After John died, Jemima was devastated and set out to read the Bible for her husband forty-nine times before her own
death. She cut a notch in the Bible each time she finished.  She was close to being through her fiftieth reading at the time
of her own death.  This Bible was in the hands of Mildred Durand Gordy in the 1920’s and perhaps in the 1940's was
taken care of by Fannie Benedict.  Its current location is unknown.  Mildred was the grand daughter of Arcenith Newberry
Durand and Daniel Durand. We are looking for the Bible's current location.

Entries in a ledger of Stephen A. Burt, who owned a store at Bellvale 1823 to 1826 show that Anna Newbery, John
Newbery, carpenter, (probably son) Mrs. John Newbery, Widow of John Newbery and Joshua Newbery were all
customers. Bellvale is a hamlet within the town of Warwick about four miles from the village of Warwick. The Newberry
homestead was in the neighborhood of Bellvale on the current Bellvale Rd.

Entries in the Day Book of Francis Baird from December 1773 to May 1774 show that John Newbury was a patron.
Francis Baird owned the tavern and general store in the village. There is also a signed ledger showing 'a' Samuel Smith
did business there. New information about Baird's Day Book will be available from Albert Wisner Library soon.

Provided by Warwick Town Historian, Florence P. Tate P.O. Box 176, Warwick, N.Y.
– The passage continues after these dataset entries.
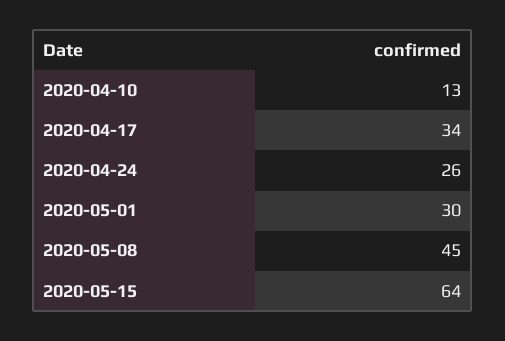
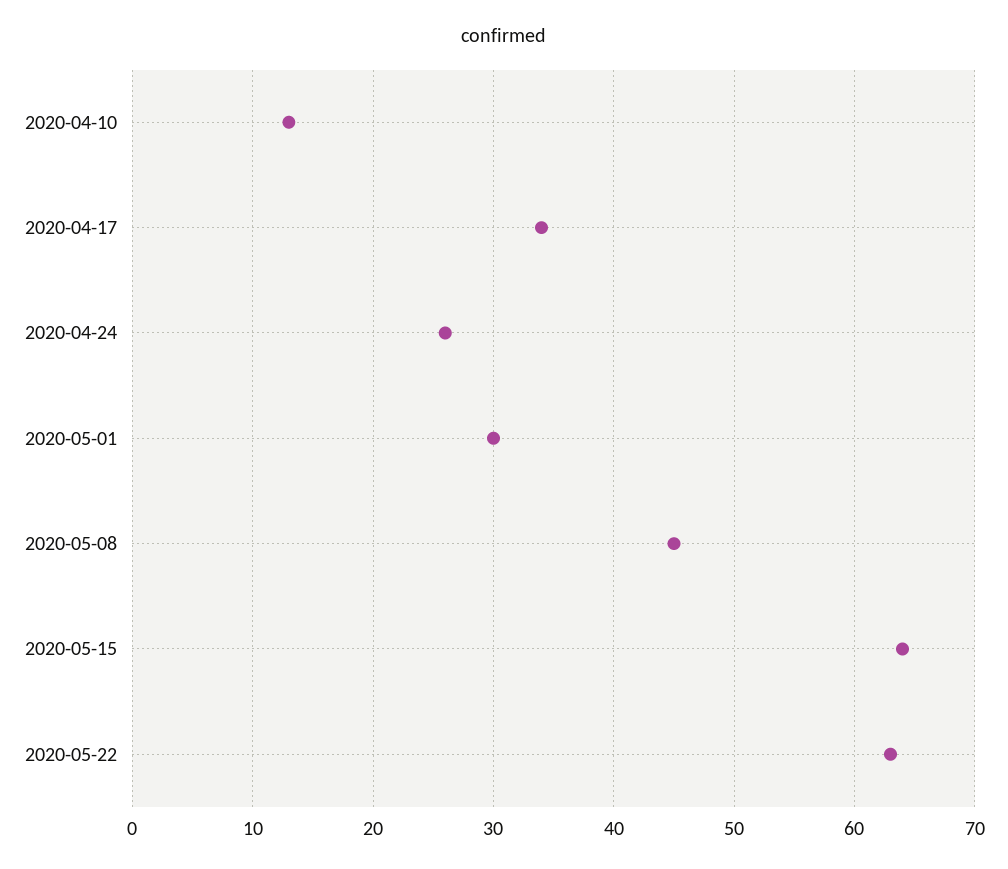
2020-05-22: none -> 63

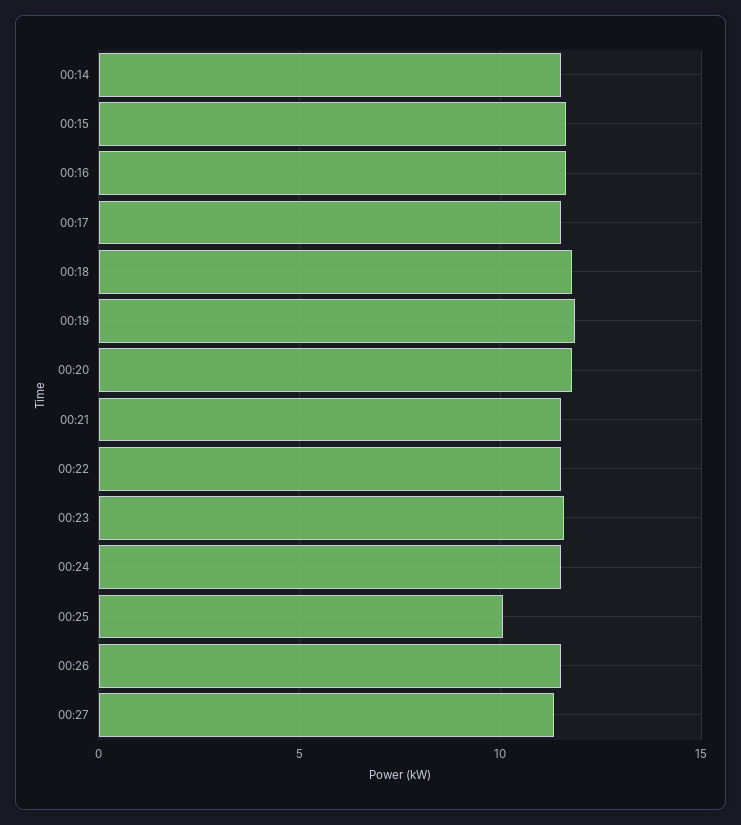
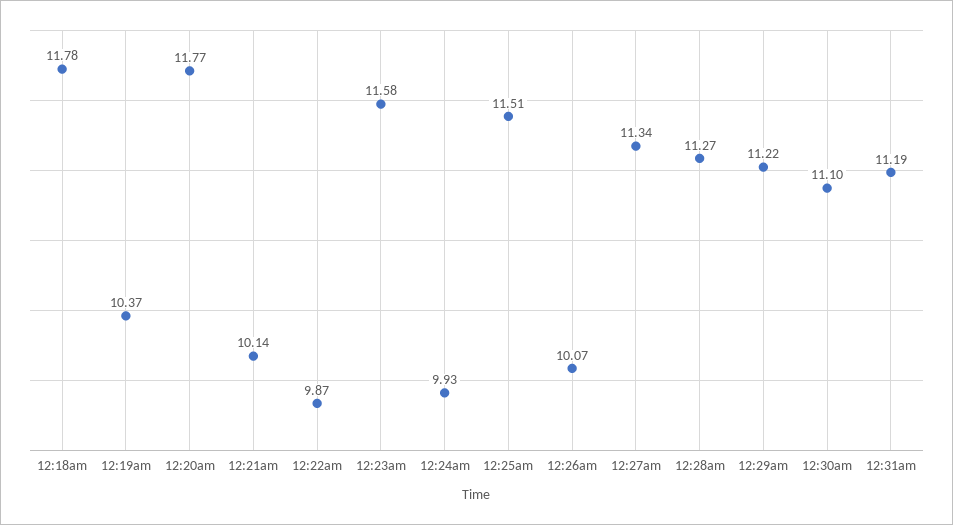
00:14: 11.5 -> none
00:15: 11.5 -> none
00:16: 11.5 -> none
00:17: 11.5 -> none
00:19: 12 -> 10.37
00:21: 11.5 -> 10.14
00:22: 11.5 -> 9.87
00:24: 11.5 -> 9.93
00:25: 10 -> 11.51
00:26: 11.5 -> 10.07
12:28am: none -> 11.27
12:29am: none -> 11.22
12:30am: none -> 11.1
12:31am: none -> 11.19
Assessment Rolls, Town of Warwick

1775 Assessment Roll   John Newberry, property estimated at £3 / 0 / 0

                                        Edwin Newberry, property estimated at £2 / 17 / 0

This information comes from History of Orange County, by Ruttenber & Clark page 567  

Warwick Town Assessment Rolls
Florence P. Tate, Warwick Town Historian  in June 2000 spot-checked the assessment rolls and the following is what
she discovered.                                                     

1801:  John Newberry
1811:  John Newberry
1813:  John Newberry, value of real estate $2,812.50  Personal property, $4,000;  tax $5.04
1816:  John Newbury
           James Newbury
1820:  John Newbury
           Joshua Newbury
1824:  John Newberry 165 acres; valuation, $1,475
           Joshua Newberry; 100 acres; valuation $977.
1826:  John Newbury
           Joshua Newbury
1830:  Jemima Newberry
           Joshua Newberry
           Anna Newberry (personal property, not real estate)
1834:  Jemima Newbury, widow
           Joshua Newbury (personal, no real estate)
1844:  None of that name

We also have the deed papers for John and Edy’s land.  These were secured through
Elizabeth Bonita, who is a title searcher in Chester, N.Y. Many thanks to both! 

Holley Surname

John Newberry was a witness in 1820 to the will of John S. Holley of the Town of Warwick
Jane Stephen's mother's maiden name was Holley. There was also a John Holley who was
the first Orange County man to die in the Revolutionary War in 1776 at the battle of White
There is recent information to suggest that Jane Stephens' mother was not a woman named
Elizabeth Holly.  Recently information seems to indicate that Jane's mother was Elizabeth Lydia
Scofield and her father was Obadiah Stevens Jr. They were married August 9, 1761. Their
children were Edward b. March 11, 1765, Sarah b. February 22, 1767, Jane b. June 9, 1771,
Lydia Stevens  b. July 23, 1773, Obadiah b. January 8 1776, William b. May 10, 1778, and
Seth b. March 4, 1781.  We are still working on finding more matches on this information.
Jane was known to have brothers William and Issac, so there may be one name missing in this

My thanks to Robert Acoveno for finding this information as compiled by Mrs. Susannah  Stevens Whitcomb,
whose work resides in the OCGS in Goshen, N.Y.  The information had a notation indicating the information
came from the Stamford, Connecticut Registration. She states that she didn't know where this particular family
connected within her own.
In the late summer of  2002, Larue Olson spent considerable time and effort looking
into the documentation for this family and was unable to corroborate the information presented in the ancestral
file.  She has also engaged Barbara DiMunno in looking for this information in Orange County. There are no
Holly's mentioned in the Newberry Journal ca 1841.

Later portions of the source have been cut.